Rimborso IVA in capo al soggetto estero in caso di errata applicazione del reverse charge
Al fine di garantire la neutralità dell’imposta, l’erronea applicazione dell’IVA mediate il sistema del reverse charge, anziché in base al regime ordinario, non esclude il diritto di rimborso dell’imposta assolta in Italia mediante la procedura di cui all’art. 38-bis2 del D.P.R. n. 633/1972, restando in ogni caso fermo, per il cessionario, il diritto alla detrazione dell’imposta erroneamente assolta con l’inversione contabile.
È quanto ha chiarito l’Agenzia delle Entrate nella risposta all’interpello n. 393 del 7 giugno 2021, relativa al caso di una società non residente che ha acquistato beni dalla sua controllata italiana per poi rivenderli ad un operatore non residente, identificato direttamente ai fini IVA in Italia ai sensi dell’art. 35-ter del D.P.R. n. 633/1972.
I beni vengono consegnati dalla controllata direttamente al cessionario in un magazzino localizzato in Italia, sicché la cessione effettuata dalla controllata alla società cedente è un’operazione territorialmente rilevante in Italia ai sensi dell’art. 7-bis del D.P.R. n. 633/1972 e, di conseguenza, la controllata emette fattura con addebito dell’IVA.
La successiva cessione effettuata al cessionario è anch’essa un’operazione territorialmente rilevante ai fini IVA in Italia, in quanto, anche in tal caso, i beni sono ceduti in Italia. La società cedente, invece, anziché ivi identificarsi al fine di assolvere l’imposta, ha erroneamente emesso fattura senza addebitare l’IVA che, conseguentemente, è stata assolta dal cessionario mediante il meccanismo del reverse charge.
Ad avviso della società cedente, l’errata individuazione del debitore d’imposta non ha comportato alcun danno all’Erario, in quanto l’IVA è stata corrisposta dal cessionario mediante il sistema dell’inversione contabile e, per l’effetto, si è generato in capo alla cedente un rilevante credito IVA che è stato inutilmente chiesto a rimborso mediante la procedura di cui all’art. 38-bis2 del D.P.R. n. 633/1972.

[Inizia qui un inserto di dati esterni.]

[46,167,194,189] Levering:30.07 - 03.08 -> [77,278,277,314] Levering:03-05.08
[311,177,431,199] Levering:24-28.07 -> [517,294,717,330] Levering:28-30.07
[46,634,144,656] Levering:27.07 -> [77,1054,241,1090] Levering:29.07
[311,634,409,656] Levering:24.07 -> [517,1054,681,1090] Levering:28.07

Tenuto conto che la cedente si è tardivamente identificata in Italia, all’Agenzia delle Entrate è stato chiesto quale sia la modalità per regolarizzare l’attività pregressa e per recuperare il credito IVA maturato.

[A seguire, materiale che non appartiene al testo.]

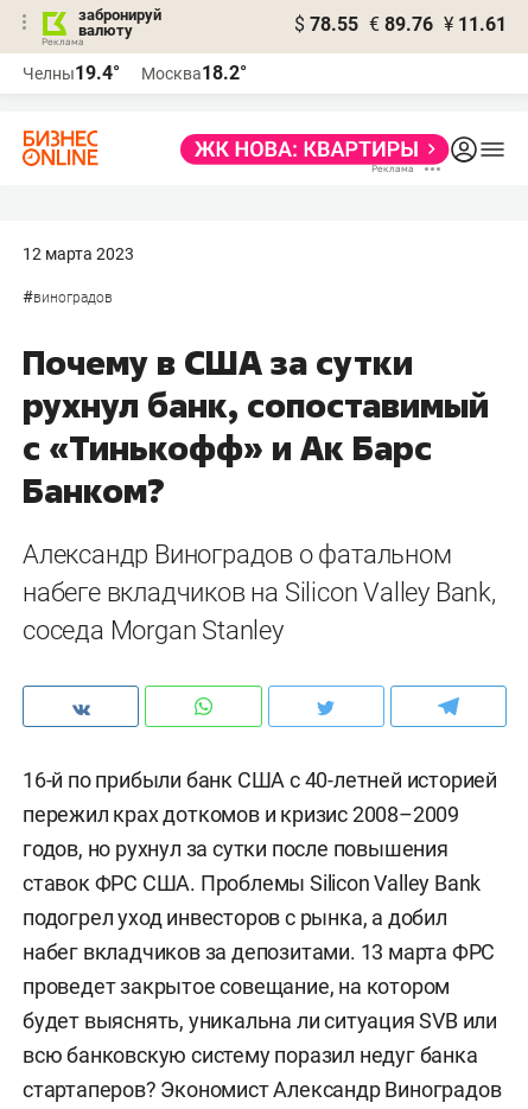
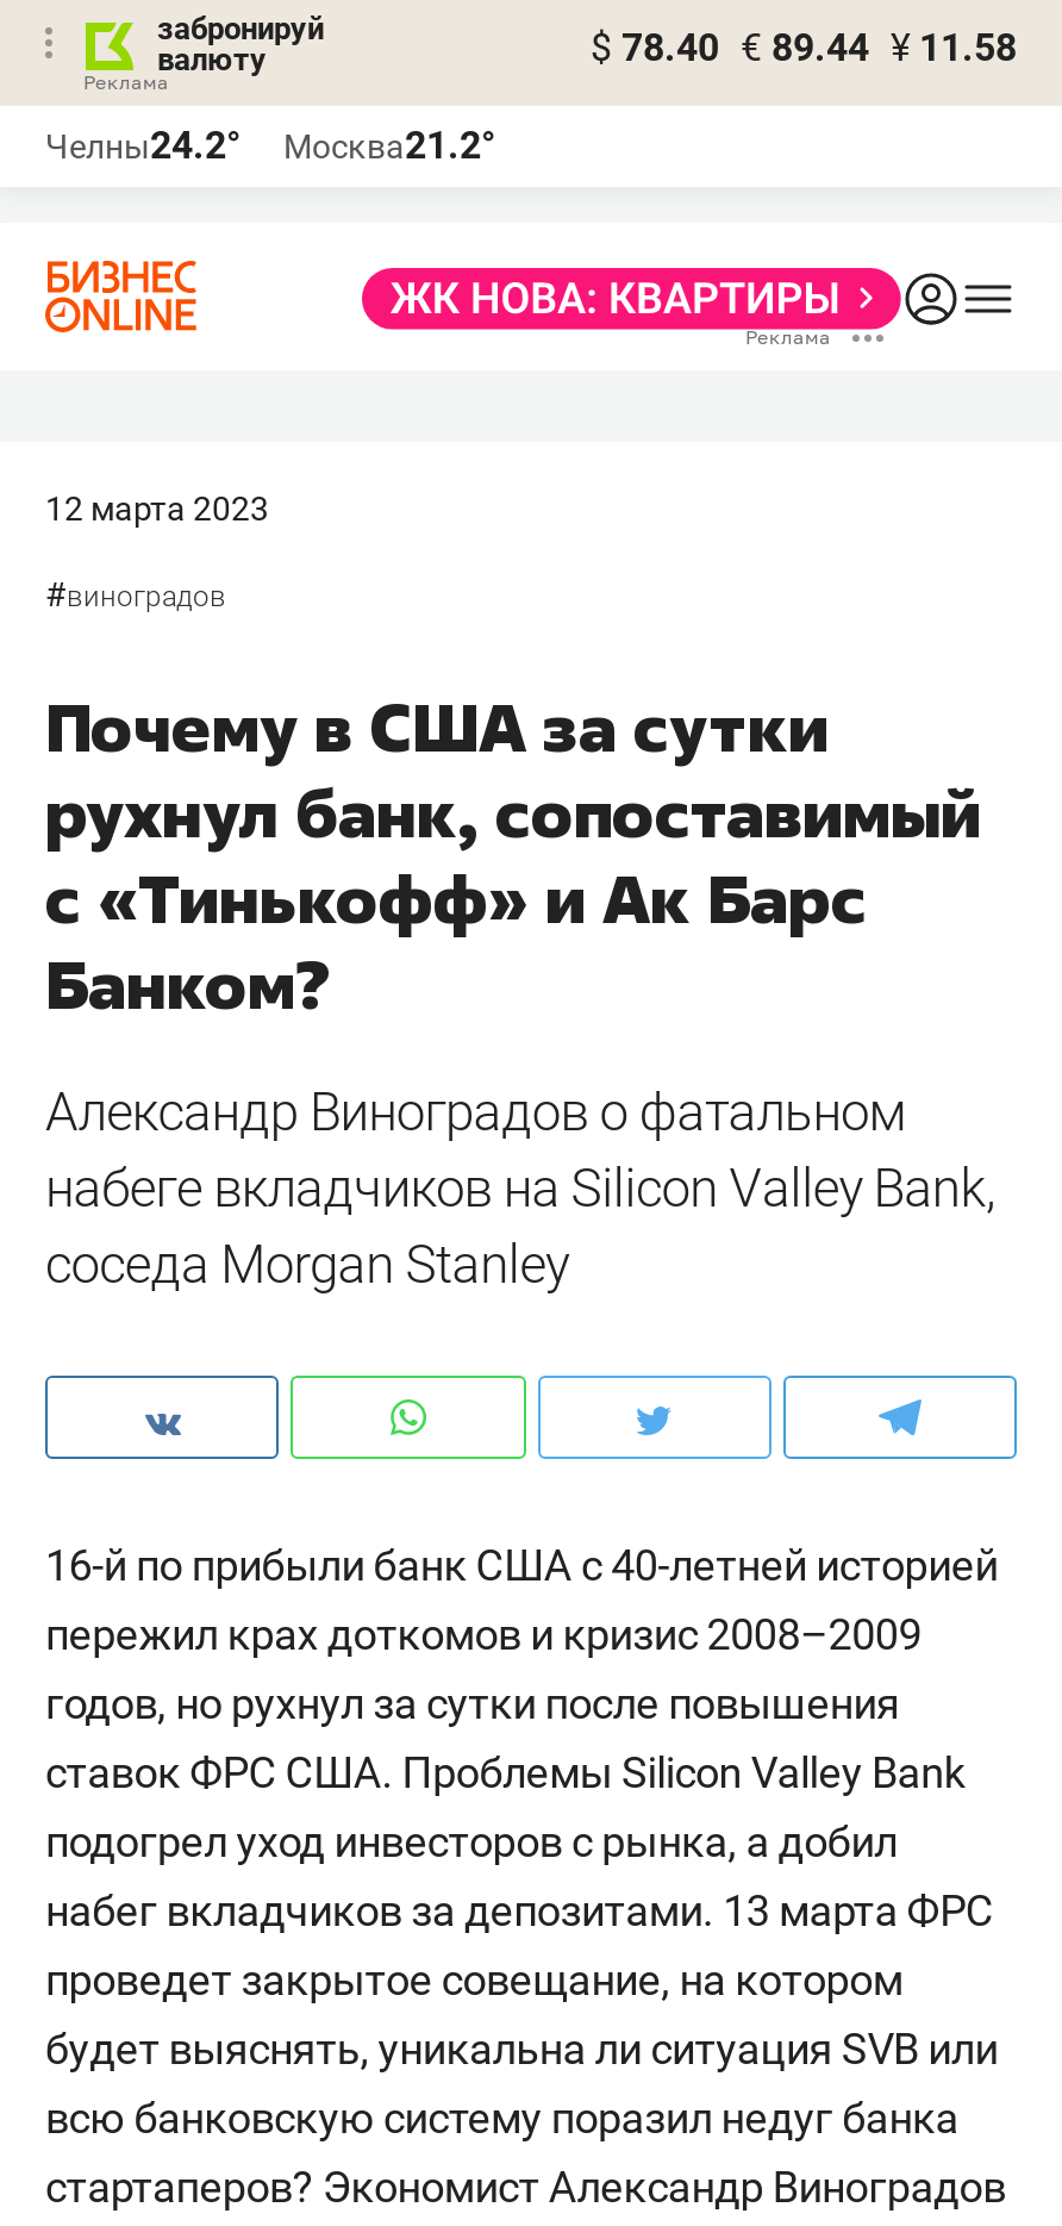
[294,13,507,36] $ 78.55 € 89.76 ¥ 11.61 -> [591,25,1017,70] $ 78.40 € 89.44 ¥ 11.58
[23,62,120,84] Челны19.4° -> [45,123,240,168] Челны24.2°
[141,62,247,84] Москва18.2° -> [283,123,495,168] Москва21.2°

Fermo restando che la società cedente, per assolvere l’obbligo di versamento dell’IVA - in assenza di una sede o di una stabile organizzazione nel territorio dello Stato - avrebbe dovuto identificarsi ai fini IVA in Italia oppure ivi nominare un rappresentante fiscale per addebitare l’imposta in fattura secondo le regole ordinarie, l’Agenzia ha chiarito che, per sanare l’errore, laddove l’imposta sia stata assolta, seppure irregolarmente dal cessionario mediante il meccanismo dell’inversione contabile, il cedente deve definire esclusivamente la sanzione, non avendo l’obbligo di versare l’imposta; il cessionario, a sua volta, pur rispondendo solidalmente della sanzione applicabile alla violazione, conserva il diritto alla detrazione dell’imposta, come si desume dall’art. 6, comma 9-bis.2, del DLgs. n. 471/1997.
In merito alla corretta modalità di recupero del credito IVA sugli acquisti da parte dei soggetti non residenti, il citato art. 38-bis2 del D.P.R. n. 633/1972 esclude la possibilità di chiedere il rimborso con la speciale procedura ivi prevista se i richiedenti, come nella specie, hanno effettuato operazioni per i quali sono debitori d’imposta.
Tuttavia, posto che l’art. 6, comma 9-bis.2, del DLgs. n. 471/1997, in caso di errore nell’applicazione del reverse charge, fa salvo il comportamento del cedente che non ha applicato l’imposta, l’Agenzia delle Entrate ha precisato che la società cedente può considerarsi al pari di un soggetto che non ha effettuato operazioni per le quali è debitore dell’imposta e che, quindi, nonostante l’errore, conserva il diritto di ottenere il rimborso secondo la procedura di cui all’art. 38-bis2 del D.P.R. n. 633/1972.